O tema tornou-se tabu. Nas conversas em família, com amigos ou desconhecidos, abordar o tema “herança” tornou-se perigoso. Não “as pratas” que irão caber aos filhos ou sobrinhos, mas o regime fiscal. É entendido como uma expropriação… afinal já foram pagos impostos sobre o rendimento. E se alguém recorda de que se trata de um instrumento de redistribuição de riqueza, é logo apelidado de perigoso comunista. O encontro termina com o grupo desavindo, sem que uma efetiva discussão seja sequer possível.
E, no entanto, na era da Inteligência Artificial e das megafortunas o tema retornou e nos insuspeitos Financial Times e The Economist (talvez os mais difundidos média liberais) advoga-se a necessidade de reintroduzir a tributação das heranças.
Comum em todos os países da OCDE, no século XX, foi sendo sucessivamente eliminada. E, hoje, independentemente da riqueza pessoal que cada um acumulou, todos parecem esquecer que alguma vez tal tributação existiu.
Simplificam-se argumentos. “Já pago a saúde, a escola.” “Não uso serviços públicos.” “Esbanja-se dinheiro em subsídios.” “O Estado é ineficiente.” “Quem investe e cria riqueza são as pessoas e não o Estado.” E esquecemos que apenas numa sociedade organizada é possível criar riqueza. Que não seria possível financiar infraestruturas (água, esgotos, luz, gás, estradas, linhas férreas, portos, aeroportos, comunicações…) sem que o Estado tivesse capacidade de se financiar a longo prazo. Que apenas em sociedades seguras (com polícia e exércitos) é possível circularem pessoas e mercadorias. Que sem tribunais e conservatórias do registo predial e automóvel não existiria direito de propriedade e todos estaríamos vulneráveis a que a nossa casa fosse ocupada. Que sem universidades e financiamento para investigação não existiriam medicamentos, médicos, professores.

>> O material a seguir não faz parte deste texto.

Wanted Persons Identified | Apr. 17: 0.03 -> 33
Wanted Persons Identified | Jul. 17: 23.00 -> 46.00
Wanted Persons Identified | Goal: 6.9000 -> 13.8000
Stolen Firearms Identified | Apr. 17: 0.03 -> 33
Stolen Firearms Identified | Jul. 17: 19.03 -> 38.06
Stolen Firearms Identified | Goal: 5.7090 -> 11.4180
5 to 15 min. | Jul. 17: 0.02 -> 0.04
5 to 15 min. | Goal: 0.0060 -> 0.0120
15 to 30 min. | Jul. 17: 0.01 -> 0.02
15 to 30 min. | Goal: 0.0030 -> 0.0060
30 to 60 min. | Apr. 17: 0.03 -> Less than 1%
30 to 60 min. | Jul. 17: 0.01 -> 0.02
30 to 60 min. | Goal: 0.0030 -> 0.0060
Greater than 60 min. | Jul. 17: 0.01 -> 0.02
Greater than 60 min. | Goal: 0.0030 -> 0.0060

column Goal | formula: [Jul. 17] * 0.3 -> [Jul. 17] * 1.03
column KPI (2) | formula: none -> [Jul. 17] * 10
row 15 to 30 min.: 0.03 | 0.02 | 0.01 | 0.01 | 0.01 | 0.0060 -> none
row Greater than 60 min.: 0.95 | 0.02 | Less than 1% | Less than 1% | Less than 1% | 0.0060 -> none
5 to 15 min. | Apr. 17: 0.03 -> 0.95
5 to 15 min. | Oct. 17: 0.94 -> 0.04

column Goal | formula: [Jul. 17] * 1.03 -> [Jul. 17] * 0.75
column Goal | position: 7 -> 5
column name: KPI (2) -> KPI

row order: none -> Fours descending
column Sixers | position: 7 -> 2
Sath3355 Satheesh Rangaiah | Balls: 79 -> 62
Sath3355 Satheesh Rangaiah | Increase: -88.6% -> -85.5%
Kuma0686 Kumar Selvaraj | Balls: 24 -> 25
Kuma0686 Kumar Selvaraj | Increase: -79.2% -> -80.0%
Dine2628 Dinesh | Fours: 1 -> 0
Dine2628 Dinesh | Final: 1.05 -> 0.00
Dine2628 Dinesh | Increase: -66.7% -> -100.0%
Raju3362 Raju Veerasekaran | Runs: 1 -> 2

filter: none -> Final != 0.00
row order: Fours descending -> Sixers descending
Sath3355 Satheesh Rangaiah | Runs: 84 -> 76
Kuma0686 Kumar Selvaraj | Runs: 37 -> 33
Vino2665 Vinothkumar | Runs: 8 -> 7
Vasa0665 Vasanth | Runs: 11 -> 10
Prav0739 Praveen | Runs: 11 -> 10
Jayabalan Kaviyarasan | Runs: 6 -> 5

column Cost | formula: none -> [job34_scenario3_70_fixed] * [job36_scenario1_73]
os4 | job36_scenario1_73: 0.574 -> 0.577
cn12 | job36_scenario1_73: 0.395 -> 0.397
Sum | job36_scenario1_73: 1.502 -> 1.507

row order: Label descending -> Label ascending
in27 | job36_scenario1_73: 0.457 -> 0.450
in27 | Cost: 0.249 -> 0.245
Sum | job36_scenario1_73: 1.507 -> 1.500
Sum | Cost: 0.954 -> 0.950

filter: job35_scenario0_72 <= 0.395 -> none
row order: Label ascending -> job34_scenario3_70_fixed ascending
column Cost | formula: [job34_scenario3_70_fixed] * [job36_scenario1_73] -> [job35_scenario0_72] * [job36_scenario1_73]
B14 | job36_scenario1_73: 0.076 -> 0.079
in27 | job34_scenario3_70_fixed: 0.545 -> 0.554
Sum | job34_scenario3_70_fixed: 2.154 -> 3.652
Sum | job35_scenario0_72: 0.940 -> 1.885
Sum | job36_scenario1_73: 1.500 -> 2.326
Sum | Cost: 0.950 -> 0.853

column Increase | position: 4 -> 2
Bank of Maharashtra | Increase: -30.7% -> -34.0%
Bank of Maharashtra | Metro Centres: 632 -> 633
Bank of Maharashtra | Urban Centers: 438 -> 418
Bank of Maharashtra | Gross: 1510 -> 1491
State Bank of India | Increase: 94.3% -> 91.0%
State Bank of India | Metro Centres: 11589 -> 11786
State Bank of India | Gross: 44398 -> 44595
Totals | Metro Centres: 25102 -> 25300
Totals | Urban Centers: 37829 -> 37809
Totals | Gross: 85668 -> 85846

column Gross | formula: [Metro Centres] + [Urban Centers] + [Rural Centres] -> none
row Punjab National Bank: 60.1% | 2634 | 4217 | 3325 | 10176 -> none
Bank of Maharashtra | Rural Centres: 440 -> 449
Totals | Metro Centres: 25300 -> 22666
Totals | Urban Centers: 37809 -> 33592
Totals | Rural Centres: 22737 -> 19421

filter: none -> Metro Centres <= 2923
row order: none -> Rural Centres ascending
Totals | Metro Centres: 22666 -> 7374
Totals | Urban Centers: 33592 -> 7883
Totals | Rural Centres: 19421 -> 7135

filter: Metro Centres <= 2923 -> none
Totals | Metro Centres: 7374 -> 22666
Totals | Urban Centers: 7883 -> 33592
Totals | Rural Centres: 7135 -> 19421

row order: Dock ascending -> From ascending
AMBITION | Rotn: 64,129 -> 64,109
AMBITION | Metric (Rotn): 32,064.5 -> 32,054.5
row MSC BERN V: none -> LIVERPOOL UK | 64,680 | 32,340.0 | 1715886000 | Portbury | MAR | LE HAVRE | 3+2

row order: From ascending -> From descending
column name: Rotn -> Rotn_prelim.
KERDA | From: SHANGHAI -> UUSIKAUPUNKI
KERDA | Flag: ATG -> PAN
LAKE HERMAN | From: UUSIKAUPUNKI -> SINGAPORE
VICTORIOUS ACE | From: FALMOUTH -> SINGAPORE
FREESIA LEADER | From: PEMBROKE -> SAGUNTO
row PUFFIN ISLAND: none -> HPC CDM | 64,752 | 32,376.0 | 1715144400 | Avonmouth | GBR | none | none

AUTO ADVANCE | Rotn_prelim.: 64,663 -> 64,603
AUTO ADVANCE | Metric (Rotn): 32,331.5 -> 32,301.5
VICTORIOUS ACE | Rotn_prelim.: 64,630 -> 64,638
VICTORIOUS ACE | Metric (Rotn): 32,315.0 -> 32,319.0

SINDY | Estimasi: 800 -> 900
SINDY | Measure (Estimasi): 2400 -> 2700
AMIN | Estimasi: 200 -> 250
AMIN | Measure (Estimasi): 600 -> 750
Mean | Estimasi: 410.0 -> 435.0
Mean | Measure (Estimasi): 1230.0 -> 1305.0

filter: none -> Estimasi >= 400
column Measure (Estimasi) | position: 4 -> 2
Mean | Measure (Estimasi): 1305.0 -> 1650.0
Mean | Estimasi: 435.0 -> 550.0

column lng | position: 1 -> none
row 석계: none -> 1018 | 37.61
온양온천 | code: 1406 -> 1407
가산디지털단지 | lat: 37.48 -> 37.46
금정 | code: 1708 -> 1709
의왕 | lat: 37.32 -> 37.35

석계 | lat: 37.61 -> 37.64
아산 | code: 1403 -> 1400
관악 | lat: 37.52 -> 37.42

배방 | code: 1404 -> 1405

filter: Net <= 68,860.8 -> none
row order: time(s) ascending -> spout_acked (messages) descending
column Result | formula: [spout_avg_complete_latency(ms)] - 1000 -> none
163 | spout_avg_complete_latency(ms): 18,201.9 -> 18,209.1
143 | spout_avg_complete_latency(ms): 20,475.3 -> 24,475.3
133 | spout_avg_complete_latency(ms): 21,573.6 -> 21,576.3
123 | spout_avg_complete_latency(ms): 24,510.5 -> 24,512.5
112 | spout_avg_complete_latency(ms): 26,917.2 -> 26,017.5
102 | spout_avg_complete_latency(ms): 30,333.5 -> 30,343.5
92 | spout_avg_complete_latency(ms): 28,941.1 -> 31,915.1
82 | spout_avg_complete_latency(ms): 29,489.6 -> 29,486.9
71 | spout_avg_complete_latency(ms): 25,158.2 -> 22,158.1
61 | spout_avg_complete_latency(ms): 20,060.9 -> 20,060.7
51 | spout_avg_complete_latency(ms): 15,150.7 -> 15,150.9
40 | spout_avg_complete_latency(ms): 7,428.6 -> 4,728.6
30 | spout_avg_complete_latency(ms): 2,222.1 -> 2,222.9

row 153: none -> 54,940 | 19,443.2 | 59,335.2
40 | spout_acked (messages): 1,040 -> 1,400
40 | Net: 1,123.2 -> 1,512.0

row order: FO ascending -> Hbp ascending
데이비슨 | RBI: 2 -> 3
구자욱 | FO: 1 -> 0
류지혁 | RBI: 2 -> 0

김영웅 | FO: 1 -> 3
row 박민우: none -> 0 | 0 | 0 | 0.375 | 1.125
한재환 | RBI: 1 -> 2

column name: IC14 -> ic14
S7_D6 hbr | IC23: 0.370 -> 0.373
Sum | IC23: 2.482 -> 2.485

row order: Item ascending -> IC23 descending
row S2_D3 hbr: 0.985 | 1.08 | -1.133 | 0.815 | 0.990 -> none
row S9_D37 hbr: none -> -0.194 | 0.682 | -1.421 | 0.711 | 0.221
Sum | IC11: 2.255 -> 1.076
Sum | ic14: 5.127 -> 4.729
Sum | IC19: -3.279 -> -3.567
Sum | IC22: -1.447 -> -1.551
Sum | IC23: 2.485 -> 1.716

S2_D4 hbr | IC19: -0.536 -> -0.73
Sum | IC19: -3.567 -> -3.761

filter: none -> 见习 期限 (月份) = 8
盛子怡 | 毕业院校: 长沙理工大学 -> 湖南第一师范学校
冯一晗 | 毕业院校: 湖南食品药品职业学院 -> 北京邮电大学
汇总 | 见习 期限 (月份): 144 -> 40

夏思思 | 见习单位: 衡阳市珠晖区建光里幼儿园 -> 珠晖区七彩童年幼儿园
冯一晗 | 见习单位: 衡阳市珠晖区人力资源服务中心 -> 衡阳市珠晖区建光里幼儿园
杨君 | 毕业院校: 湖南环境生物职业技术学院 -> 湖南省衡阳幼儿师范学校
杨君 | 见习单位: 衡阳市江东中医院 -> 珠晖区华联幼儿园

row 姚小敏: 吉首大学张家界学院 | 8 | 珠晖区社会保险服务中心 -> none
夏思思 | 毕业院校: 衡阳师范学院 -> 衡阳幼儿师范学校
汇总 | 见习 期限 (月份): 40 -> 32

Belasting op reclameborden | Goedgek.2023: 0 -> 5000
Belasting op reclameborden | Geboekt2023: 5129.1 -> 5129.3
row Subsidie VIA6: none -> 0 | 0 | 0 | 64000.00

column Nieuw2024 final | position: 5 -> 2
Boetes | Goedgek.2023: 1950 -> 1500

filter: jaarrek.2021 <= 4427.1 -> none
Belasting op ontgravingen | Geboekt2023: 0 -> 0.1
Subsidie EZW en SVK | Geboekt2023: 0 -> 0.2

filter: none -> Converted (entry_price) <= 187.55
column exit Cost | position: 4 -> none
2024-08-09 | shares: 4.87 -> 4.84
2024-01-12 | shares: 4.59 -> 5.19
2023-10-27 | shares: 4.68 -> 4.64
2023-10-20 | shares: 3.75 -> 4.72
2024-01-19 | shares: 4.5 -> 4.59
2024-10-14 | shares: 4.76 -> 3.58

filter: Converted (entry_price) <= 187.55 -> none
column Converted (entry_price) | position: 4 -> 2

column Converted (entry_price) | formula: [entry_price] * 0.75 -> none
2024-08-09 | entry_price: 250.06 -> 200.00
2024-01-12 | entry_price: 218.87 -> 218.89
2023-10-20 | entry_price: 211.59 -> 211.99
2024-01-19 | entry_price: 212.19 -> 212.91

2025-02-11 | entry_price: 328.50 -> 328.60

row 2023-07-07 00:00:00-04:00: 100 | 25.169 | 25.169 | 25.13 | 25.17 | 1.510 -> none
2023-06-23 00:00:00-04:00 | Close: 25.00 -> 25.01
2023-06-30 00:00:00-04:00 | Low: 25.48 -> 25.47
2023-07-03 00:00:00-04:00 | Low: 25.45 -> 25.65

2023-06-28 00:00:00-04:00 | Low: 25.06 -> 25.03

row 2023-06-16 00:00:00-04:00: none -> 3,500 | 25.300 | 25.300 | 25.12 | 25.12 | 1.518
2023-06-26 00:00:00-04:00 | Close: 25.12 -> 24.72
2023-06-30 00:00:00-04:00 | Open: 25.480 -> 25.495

Sem isto e muito mais, que apenas é possível porque nos organizamos em comunidade, e criamos uma rede social que visa garantir que todos têm um mínimo para uma subsistência digna e para acreditarem que têm condições para prosperar, viveríamos como no Haiti. Na mais abjeta miséria ou rodeados de metralhadoras numa casa cercada de arame farpado (se fôssemos, lá está, parte dos 0,000000001 suficientemente ricos).
Não é, apenas, porque Elon Musk (e uns quantos tech arquimilionários) paga muito poucos impostos (de acordo com a ProPublica, Musk pagou 68 000 dólares em 2015, 65 000 dólares em 2017 e nada em 2018) que a questão se coloca. Também não é apenas pelo facto de riquezas colossais serem transferíveis, sem qualquer imposto, aos herdeiros que nada contribuíram para a sua criação. Mas é, sobretudo, porque já se tornou evidente que a Inteligência Artificial está a transformar o mundo de trabalho, e, como tal, em breve não será possível continuar a financiar o Estado com impostos sobre o trabalho. E sem receita para financiar a estrutura que sustenta a nossa vida em comunidade, como garantir paz e condições de subsistência dignas aos 99,9999…..% que não têm ações nas big tech?
A tributação das heranças não será, por si, bastante para assegurarmos um futuro digno para nós e para os nossos filhos, mas será uma peça essencial para o alcançarmos. Importa discutir não se devemos tributar as heranças, tal é essencial, mas percentuais e limites de isenção. É um tema nosso, mas também internacional, que impõe um esforço de cooperação entre Estados.